**Task objective:**
Type out the whole listing again exactly, pictures omitted.

= Beginning of Section =

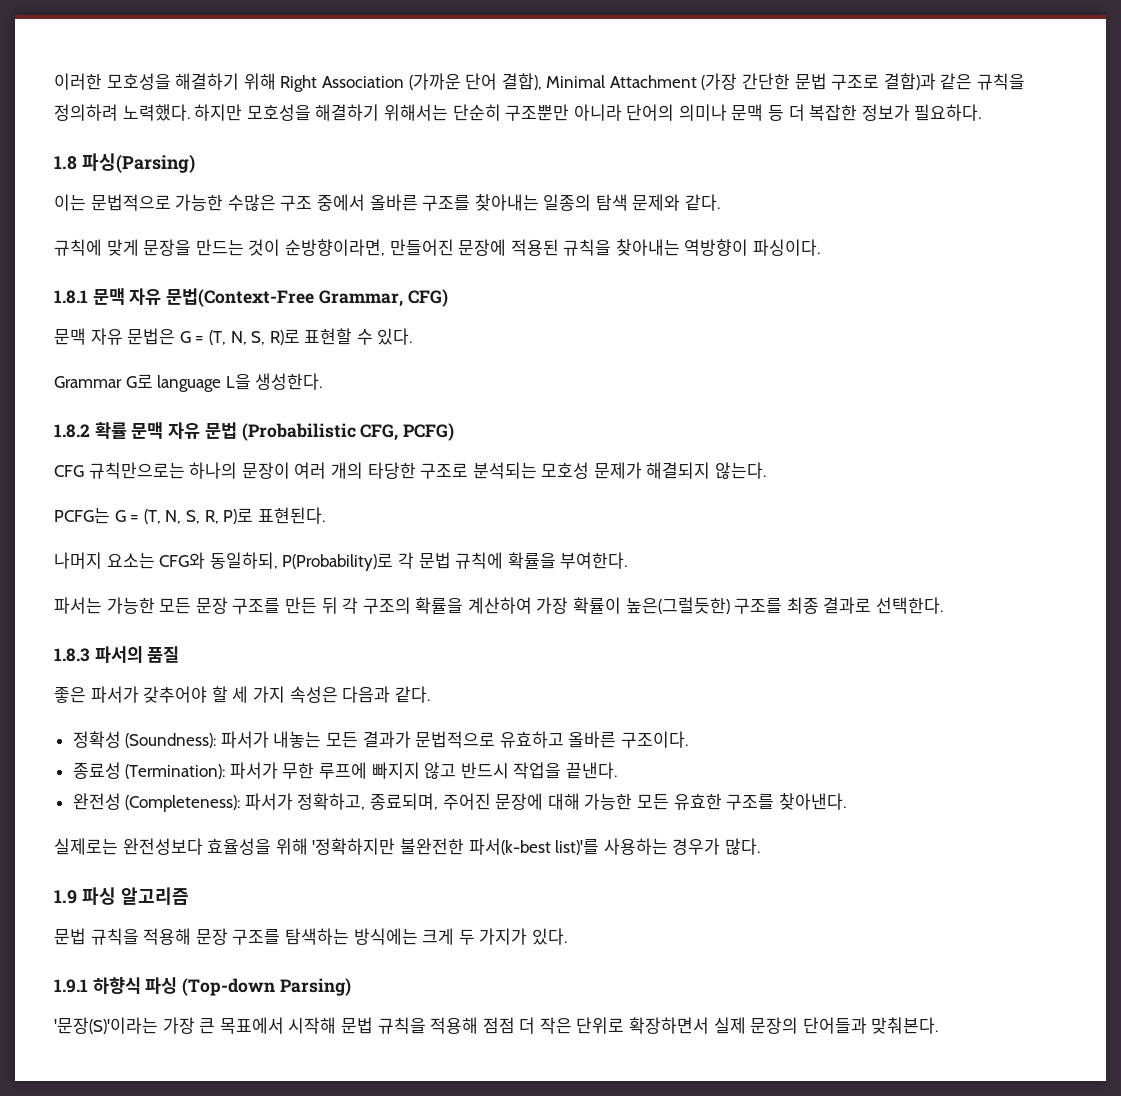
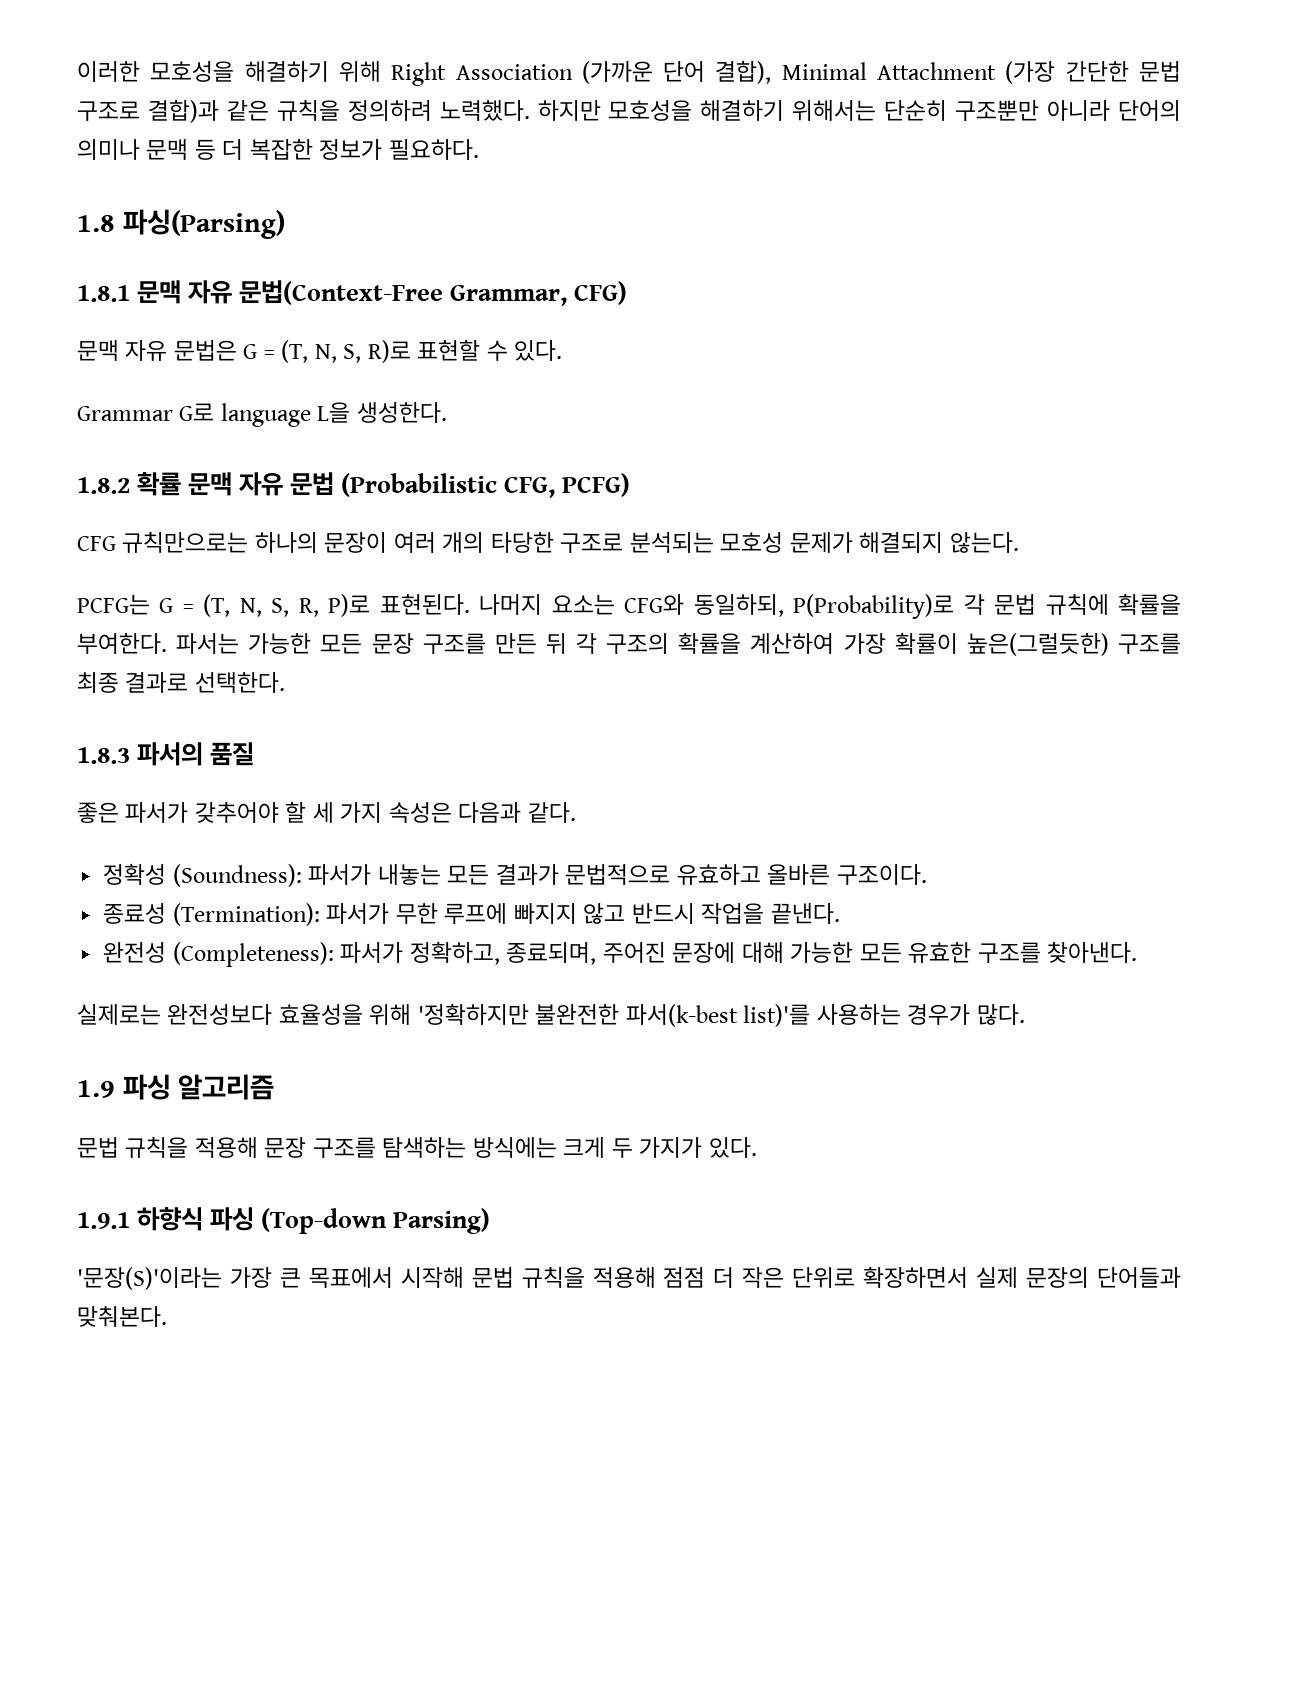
- 이는 문법적으로 가능한 수많은 구조 중에서 올바른 구조를 찾아내는 일종의 탐색 문제와 같다.
- 규칙에 맞게 문장을 만드는 것이 순방향이라면, 만들어진 문장에 적용된 규칙을 찾아내는 역방향이 파싱이다.
- PCFG는 G = (T, N, S, R, P)로 표현된다.
- 나머지 요소는 CFG와 동일하되, P(Probability)로 각 문법 규칙에 확률을 부여한다.
- 파서는 가능한 모든 문장 구조를 만든 뒤 각 구조의 확률을 계산하여 가장 확률이 높은(그럴듯한) 구조를 최종 결과로 선택한다.
+ PCFG는 G = (T, N, S, R, P)로 표현된다. 나머지 요소는 CFG와 동일하되, P(Probability)로 각 문법 규칙에 확률을 부여한다. 파서는 가능한 모든 문장 구조를 만든 뒤 각 구조의 확률을 계산하여 가장 확률이 높은(그럴듯한) 구조를 최종 결과로 선택한다.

= End of Section =

**Output below:**
- 이는 문법적으로 가능한 수많은 구조 중에서 올바른 구조를 찾아내는 일종의 탐색 문제와 같다.
- 규칙에 맞게 문장을 만드는 것이 순방향이라면, 만들어진 문장에 적용된 규칙을 찾아내는 역방향이 파싱이다.
- PCFG는 G = (T, N, S, R, P)로 표현된다.
- 나머지 요소는 CFG와 동일하되, P(Probability)로 각 문법 규칙에 확률을 부여한다.
- 파서는 가능한 모든 문장 구조를 만든 뒤 각 구조의 확률을 계산하여 가장 확률이 높은(그럴듯한) 구조를 최종 결과로 선택한다.
+ PCFG는 G = (T, N, S, R, P)로 표현된다. 나머지 요소는 CFG와 동일하되, P(Probability)로 각 문법 규칙에 확률을 부여한다. 파서는 가능한 모든 문장 구조를 만든 뒤 각 구조의 확률을 계산하여 가장 확률이 높은(그럴듯한) 구조를 최종 결과로 선택한다.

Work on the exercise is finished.